Thursday, September 08, 2011

Tokenizing a String with Oracle SQL

This problem actually comes up pretty frequently for me. Audit log records at my place of employment are written to the DB. I often get requests to pull out and aggregate the objects IDs in a set of rows. The IDs are space-separated within a VARCHAR2 column. The details aren't that interesting, though.

The first trick to know is the by-now conventional way of generating a sequence of integers in Oracle SQL:

SELECT ROWNUM i FROM DUAL CONNECT BY LEVEL <= 10;

The 10 above is a necessary but arbitrary cutoff. My sample data happens to have < 10 tokens per row; if there were more, I'd boost the cutoff. Anyway, the next trick to know concerns Oracle's REGEXP_SUBSTR() function, namely that it has an optional argument for the match. You can see where this is going, right? If I JOIN each row of the audit log to the sequence of integers, then I can use the latter integers as match indexes.
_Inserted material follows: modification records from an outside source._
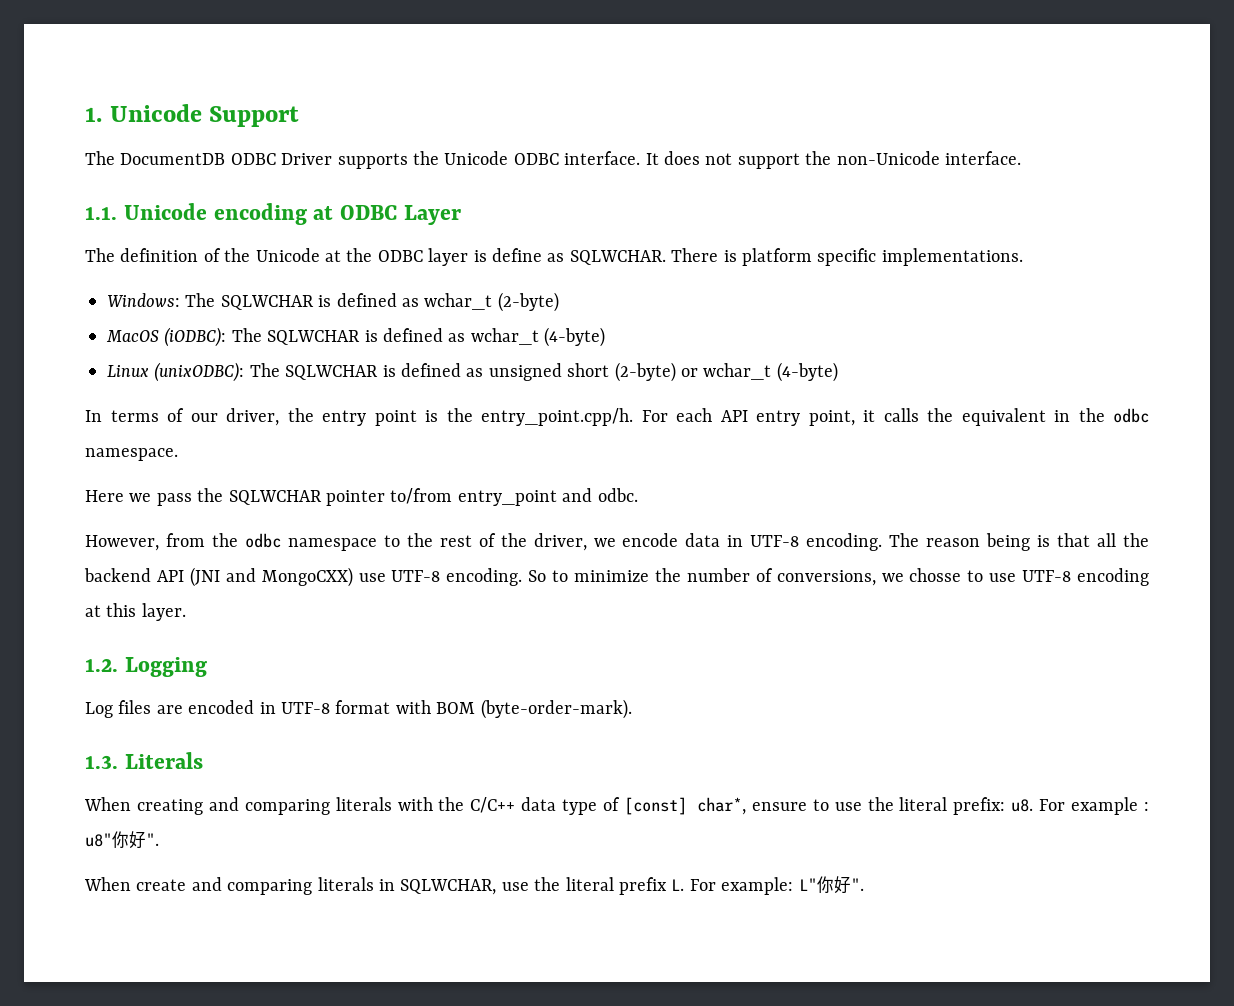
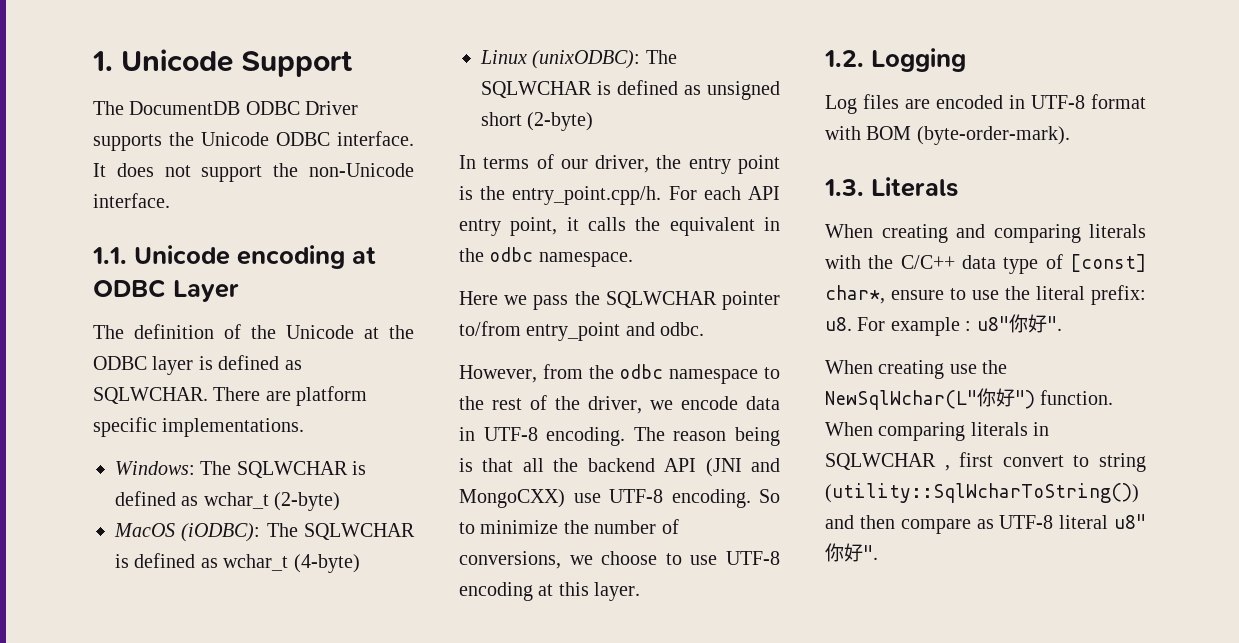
- The definition of the Unicode at the ODBC layer is define as SQLWCHAR.
+ The definition of the Unicode at the ODBC layer is defined as SQLWCHAR.
- There is platform specific implementations.
+ There are platform specific implementations.
- Linux (unixODBC): The SQLWCHAR is defined as unsigned short (2-byte) or wchar_t (4-byte)
+ Linux (unixODBC): The SQLWCHAR is defined as unsigned short (2-byte)
- So to minimize the number of conversions, we chosse to use UTF-8 encoding at this layer.
+ So to minimize the number of conversions, we choose to use UTF-8 encoding at this layer.
- When create and comparing literals in SQLWCHAR, use the literal prefix L. For example: L"你好".
+ When creating use the NewSqlWchar(L"你好") function. When comparing literals in SQLWCHAR , first convert to string (utility::SqlWcharToString()) and then compare as UTF-8 literal u8"你好".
Since Oracle's regex implementation doesn't include look-ahead operators, the token separator will be part of the match, and I'll have to remove it, hence TRIM(). If your data is comma-separated, your SQL will look a little different. But enough:

SELECT * FROM (
SELECT s, i, TRIM(REGEXP_SUBSTR(s, '\d+( |$)', 1, i)) token FROM (
SELECT '123 456' FROM DUAL
UNION
SELECT '789 101112' FROM DUAL
), (
SELECT ROWNUM i FROM DUAL CONNECT BY LEVEL <= 10
)
) WHERE token IS NOT NULL;

1 comment:

SlideGuitarist said...

Natch, Tom Kyte has suggested a similar method of tokenizing a comma-separated string at http://asktom.oracle.com/pls/asktom/f?p=100:11:0::::P11_QUESTION_ID:15258974323143.